Consider, too, that an adult has an average of 3.28 decayed or missing teeth, involving 13.65 surfaces. It’s not uncommon – unfortunately – for a person to have as many as half their teeth filled or otherwise restored by the time they turn 40.
Now consider the costs.
Even more importantly, there’s the trauma that a tooth undergoes with each restorative procedure. As Dr. Verigin has noted,
When a dentist drills a tooth, heat is created from all the friction. Though it will be cooled some as water or air is applied, quite a bit of heat remains. Moreover, the spinning of the carbide- or diamond-tipped bur creates a vortex similar to a tornado.

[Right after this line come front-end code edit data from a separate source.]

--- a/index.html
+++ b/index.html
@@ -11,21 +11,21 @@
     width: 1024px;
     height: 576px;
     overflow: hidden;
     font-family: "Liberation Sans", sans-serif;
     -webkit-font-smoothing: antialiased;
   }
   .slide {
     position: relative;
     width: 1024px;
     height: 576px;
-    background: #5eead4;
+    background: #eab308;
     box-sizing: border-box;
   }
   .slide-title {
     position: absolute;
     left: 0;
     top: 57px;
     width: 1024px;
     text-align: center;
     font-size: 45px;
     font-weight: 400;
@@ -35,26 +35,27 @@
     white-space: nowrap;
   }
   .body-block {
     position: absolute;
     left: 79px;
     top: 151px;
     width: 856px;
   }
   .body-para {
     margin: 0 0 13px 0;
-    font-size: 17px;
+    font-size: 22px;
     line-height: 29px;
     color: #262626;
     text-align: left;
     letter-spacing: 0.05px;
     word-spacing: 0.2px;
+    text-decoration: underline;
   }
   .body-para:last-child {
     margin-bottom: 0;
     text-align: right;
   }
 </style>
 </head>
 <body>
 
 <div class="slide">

This can – and does – suck out the protein processes that are within each dentinal tubule. Such empty tubules are called dead tracts. Repeated dental treatments, such as filling or crown replacements, thus become more detrimental to pulpal health. Eventually, this tooth meets the same fate as the toxicated tooth described above, again leading to a root canal.
More treatments = more trauma. Too much trauma? Good-bye, Tooth. It’s root canal or extraction time.
This is why we say that the best dentistry is the least dentistry.
And this is why a wait-and-see approach with cavities often makes good sense. If decay hasn’t reached the dentin – the softer tissue that the enamel protects – intensive hygiene, nutritional adjustments and other measures may be taken to encourage natural remineralization. And if the cavity progresses? Then we remove the decay and restore the tooth as needed.
Either way – early treatment or delayed – the tooth still gets treated. Only “watchful waiting” gives you a chance to avoid that dental work all together.